[Dataset items]
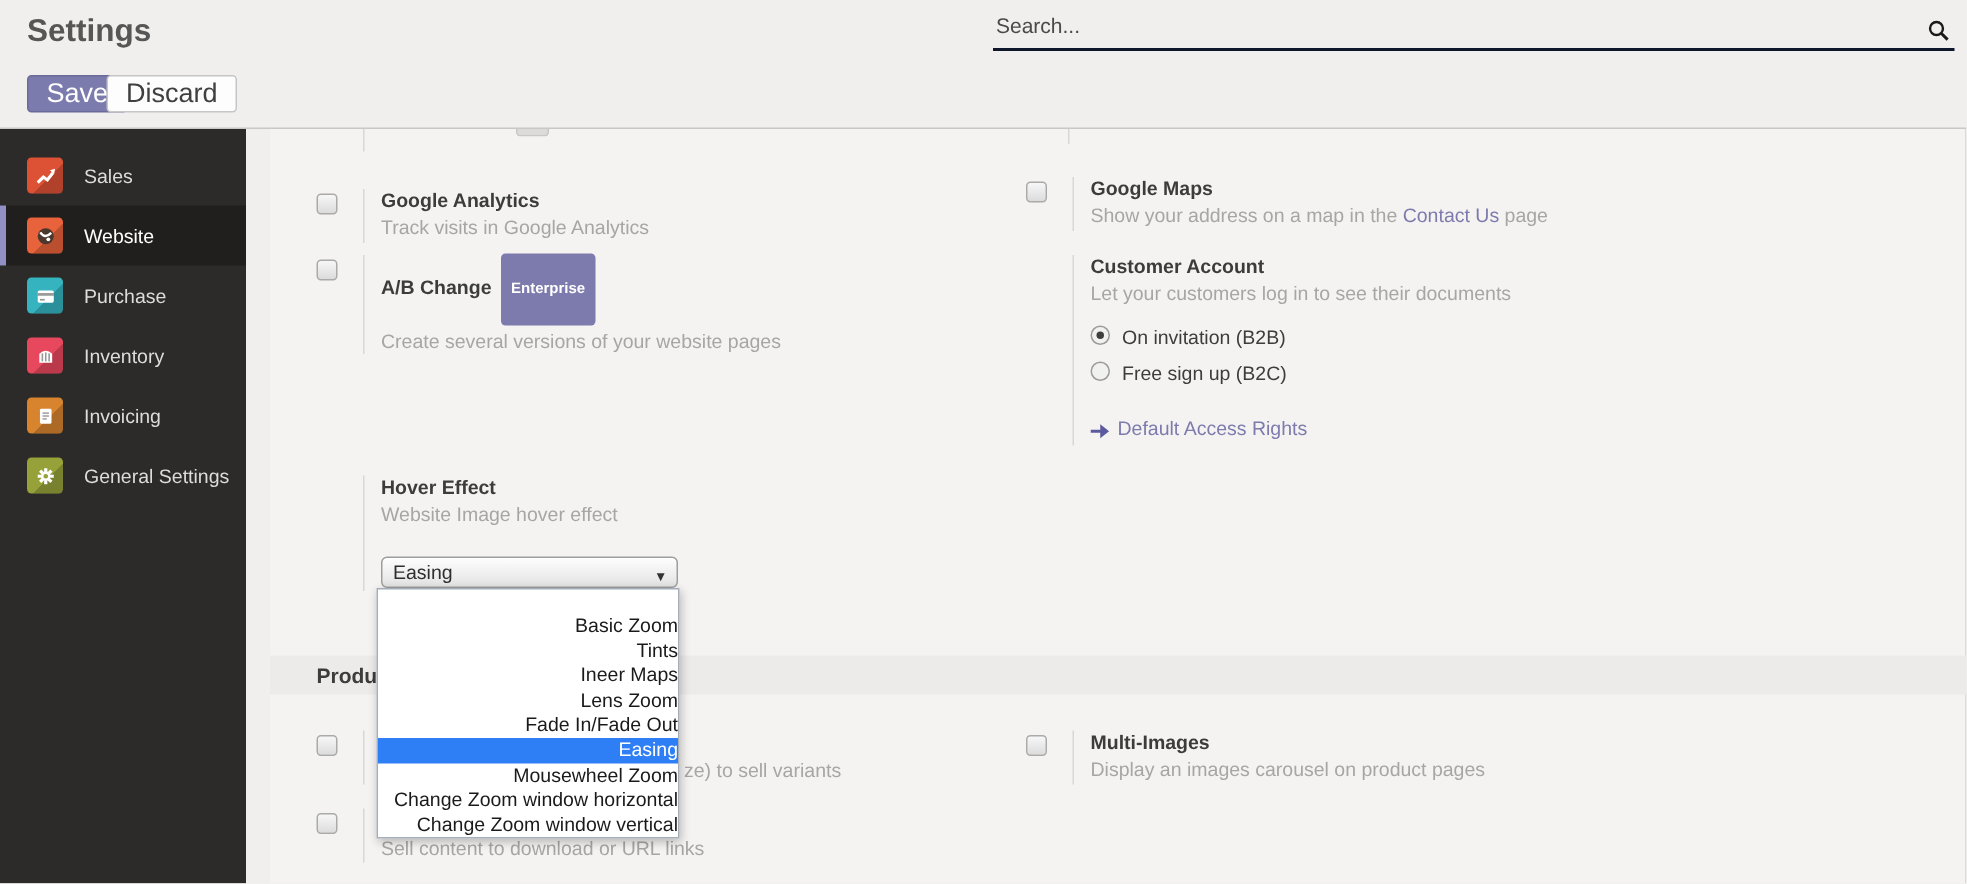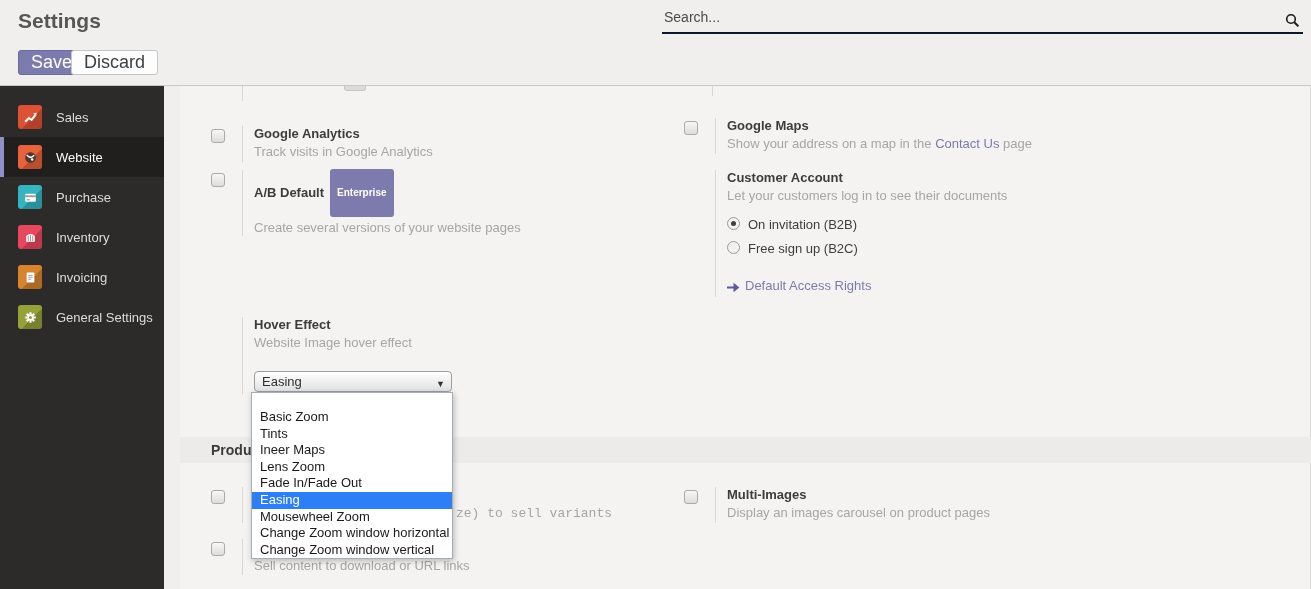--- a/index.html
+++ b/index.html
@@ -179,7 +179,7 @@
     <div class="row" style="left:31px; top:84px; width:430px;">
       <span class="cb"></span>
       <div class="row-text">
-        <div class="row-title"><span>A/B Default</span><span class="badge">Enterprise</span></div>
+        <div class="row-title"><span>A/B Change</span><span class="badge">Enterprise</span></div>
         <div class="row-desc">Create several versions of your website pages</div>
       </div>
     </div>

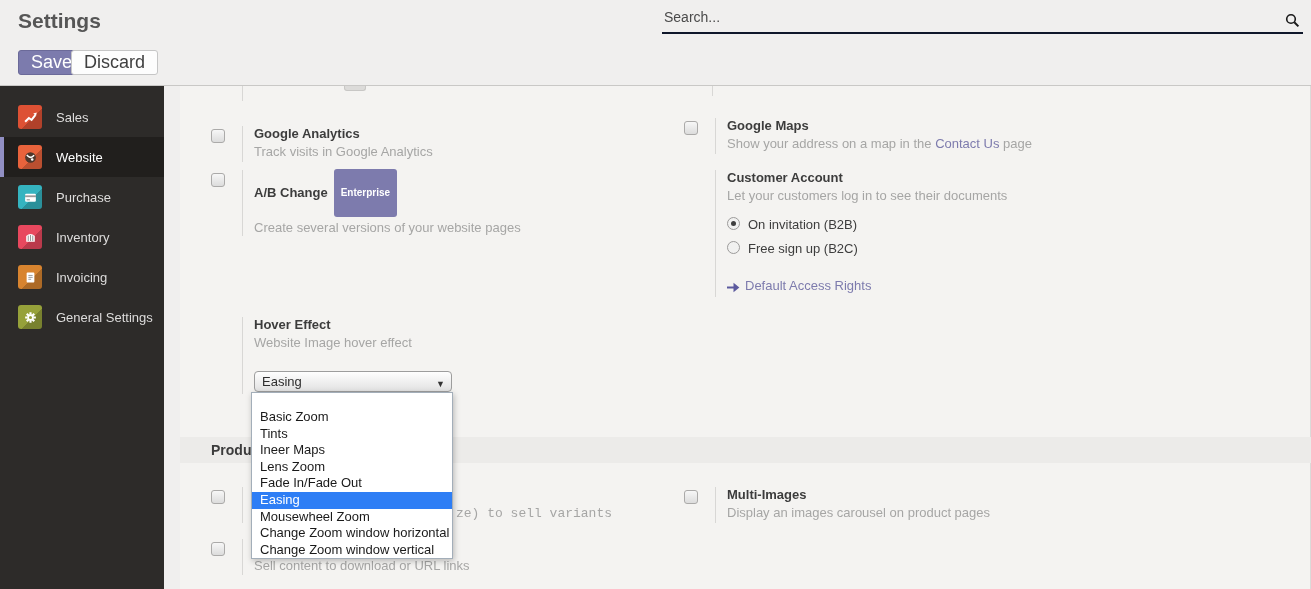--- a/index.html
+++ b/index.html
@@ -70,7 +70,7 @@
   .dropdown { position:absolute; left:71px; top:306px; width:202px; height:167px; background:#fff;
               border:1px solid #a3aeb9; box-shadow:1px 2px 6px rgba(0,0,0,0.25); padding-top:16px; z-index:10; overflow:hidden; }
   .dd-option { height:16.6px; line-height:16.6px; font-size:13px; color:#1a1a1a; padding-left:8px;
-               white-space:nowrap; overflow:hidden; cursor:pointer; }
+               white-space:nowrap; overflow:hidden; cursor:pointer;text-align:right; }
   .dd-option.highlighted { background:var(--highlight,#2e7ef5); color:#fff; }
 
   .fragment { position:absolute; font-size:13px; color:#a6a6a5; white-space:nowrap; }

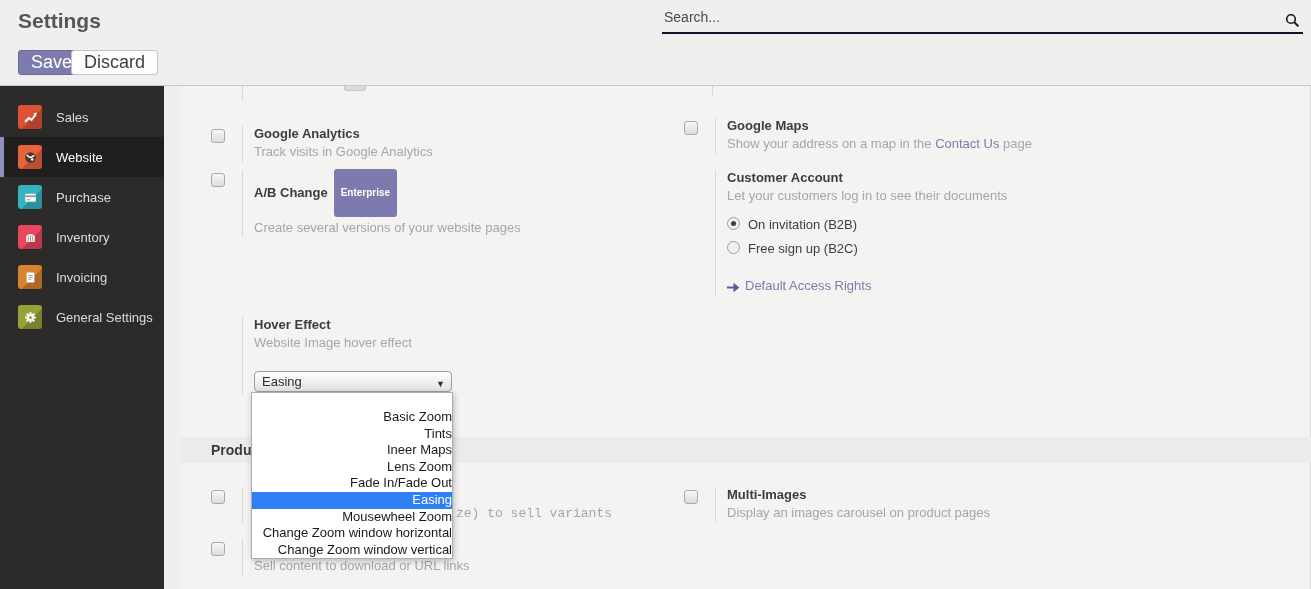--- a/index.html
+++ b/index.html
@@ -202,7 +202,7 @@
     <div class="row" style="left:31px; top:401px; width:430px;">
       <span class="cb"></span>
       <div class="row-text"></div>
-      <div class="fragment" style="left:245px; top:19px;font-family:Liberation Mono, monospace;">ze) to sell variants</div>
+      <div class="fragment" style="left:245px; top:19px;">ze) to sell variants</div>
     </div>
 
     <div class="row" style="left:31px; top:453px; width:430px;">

Problem:
Verbatim output of the entries is required, with each image left out.

Response area:
--- a/index.html
+++ b/index.html
@@ -179,7 +179,7 @@
     <div class="row" style="left:31px; top:84px; width:430px;">
       <span class="cb"></span>
       <div class="row-text">
-        <div class="row-title"><span>A/B Default</span><span class="badge">Enterprise</span></div>
+        <div class="row-title"><span>A/B Change</span><span class="badge">Enterprise</span></div>
         <div class="row-desc">Create several versions of your website pages</div>
       </div>
     </div>

--- a/index.html
+++ b/index.html
@@ -70,7 +70,7 @@
   .dropdown { position:absolute; left:71px; top:306px; width:202px; height:167px; background:#fff;
               border:1px solid #a3aeb9; box-shadow:1px 2px 6px rgba(0,0,0,0.25); padding-top:16px; z-index:10; overflow:hidden; }
   .dd-option { height:16.6px; line-height:16.6px; font-size:13px; color:#1a1a1a; padding-left:8px;
-               white-space:nowrap; overflow:hidden; cursor:pointer; }
+               white-space:nowrap; overflow:hidden; cursor:pointer;text-align:right; }
   .dd-option.highlighted { background:var(--highlight,#2e7ef5); color:#fff; }
 
   .fragment { position:absolute; font-size:13px; color:#a6a6a5; white-space:nowrap; }

--- a/index.html
+++ b/index.html
@@ -202,7 +202,7 @@
     <div class="row" style="left:31px; top:401px; width:430px;">
       <span class="cb"></span>
       <div class="row-text"></div>
-      <div class="fragment" style="left:245px; top:19px;font-family:Liberation Mono, monospace;">ze) to sell variants</div>
+      <div class="fragment" style="left:245px; top:19px;">ze) to sell variants</div>
     </div>
 
     <div class="row" style="left:31px; top:453px; width:430px;">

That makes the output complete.